Karen Hao, author of “Empire of AI,” recently stated in an interview with TechCrunch that OpenAI has “already grown more powerful than pretty much any nation-state in the world,” and is now “rewiring our geopolitics, all of our lives.”

We could see even more dramatic changes ahead. Charlie Warzel observed in The Atlantic that we are currently living in “the world ChatGPT built,” one characterized by a certain type of uncertainty and “perpetually waiting for a shoe to drop.”

“Young generations feel this instability acutely as they prepare to graduate into a workforce where there may be no predictable career path,” Warzel noted. “Older generations are also cautioned that the future might be unrecognizable, and the skills they’ve acquired may not be relevant.”

Of course, some people are optimistic about an AI-driven future and are already positioned to profit from it significantly. However, in Warzel’s view, both AI advocates and investors are anxiously waiting to see if their investments will pay off, as generative AI is viewed by its proponents as always evolving and never in its final form.
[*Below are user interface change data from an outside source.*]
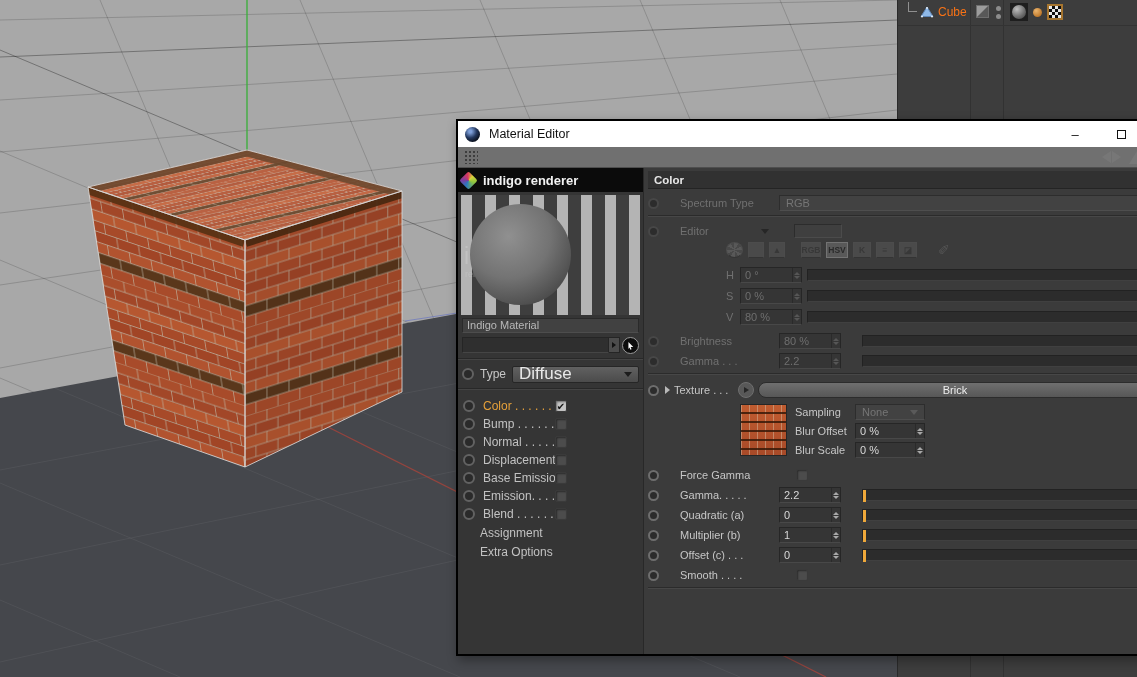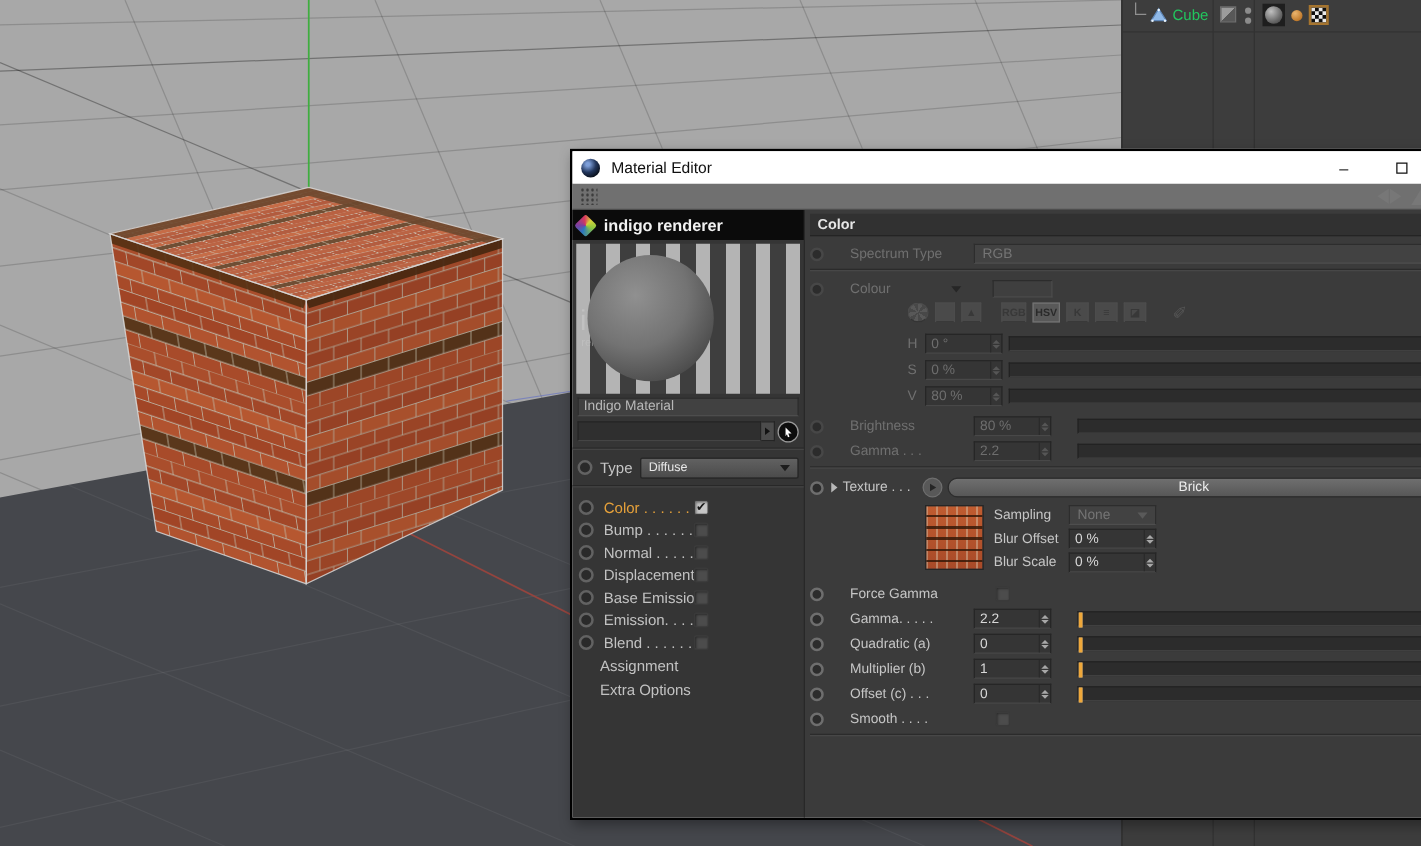"Cube" .omlabel { color: #22c55e -> #f97316 }
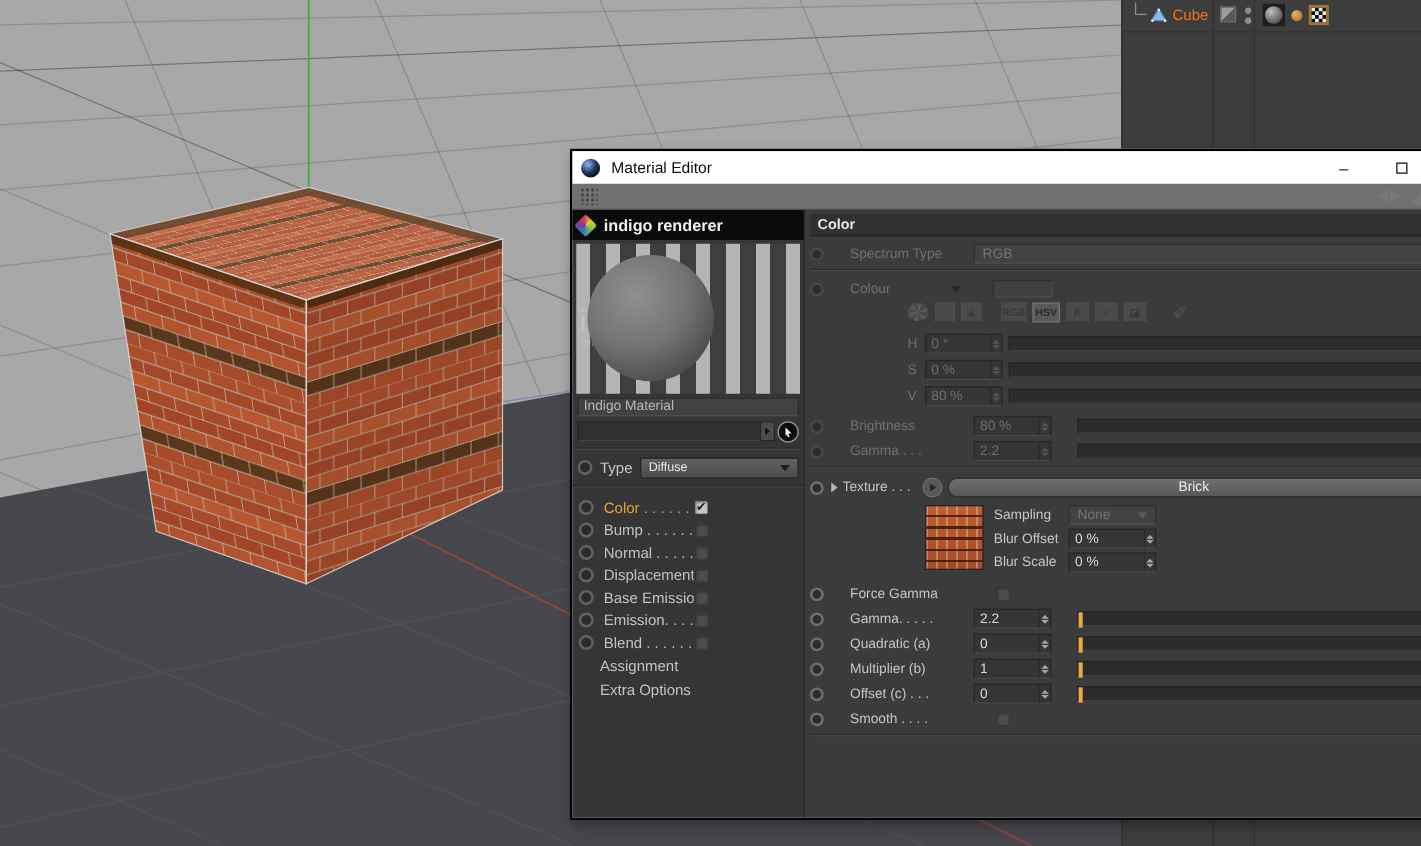"Colour" span.lab { text: Colour -> Editor }
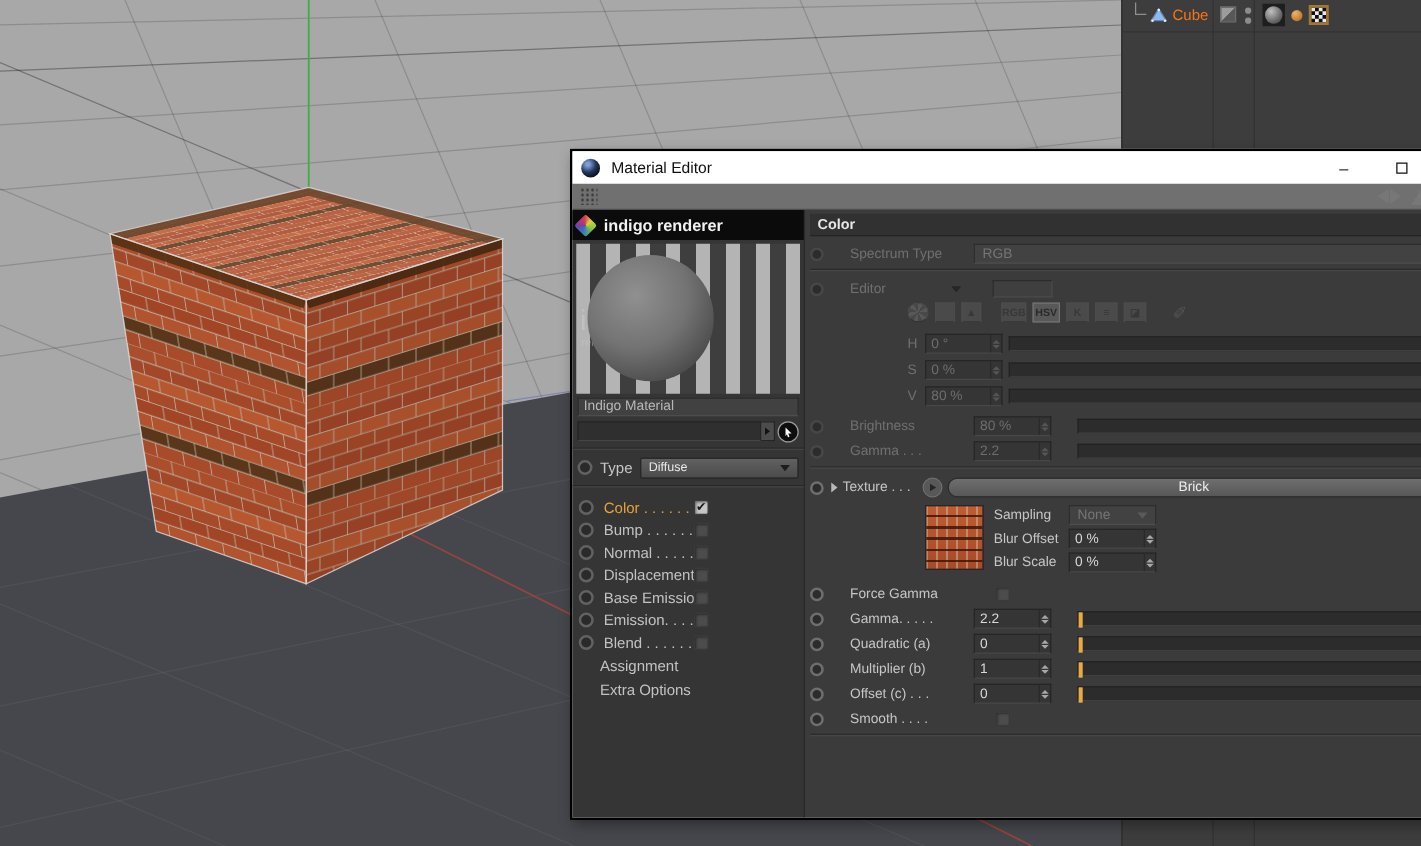"Diffuse" .dd { font-size: 10px -> 17px }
Meanwhile, Bloomberg examined how ChatGPT has impacted the stock market. The clear winner thus far has been Nvidia, with its stock soaring 979% since the chatbot’s launch. AI enthusiasm has also bolstered other major tech firms, with the seven most valuable companies on the S&P 500—Nvidia, Microsoft, Apple, Alphabet, Amazon, Meta, and Broadcom—all contributing to nearly half of the index’s 64% growth since ChatGPT emerged.

This shift has created a more lopsided market. The S&P 500 is weighted based on market capitalization, and these seven companies now represent 35% of that weighting, up from about 20% three years ago.

But how long will this growth continue? Outside of Nvidia’s CEO Jensen Huang, many AI leaders are starting to suggest that the current situation might resemble a bubble (or, if you prefer, a “mania”).

“Someone is going to lose a phenomenal amount of money in AI,” OpenAI CEO Sam Altman remarked in August during a dinner with journalists.

Similarly, Sierra CEO and OpenAI board chair Bret Taylor agreed we are indeed “in a bubble,” likening it to the dot-com boom of the late ‘90s. While some companies may falter, he anticipates that “AI will transform the economy, creating immense economic value in the future, much like the internet.”

In the next three years—if not sooner—we may discover whether that optimism is justified.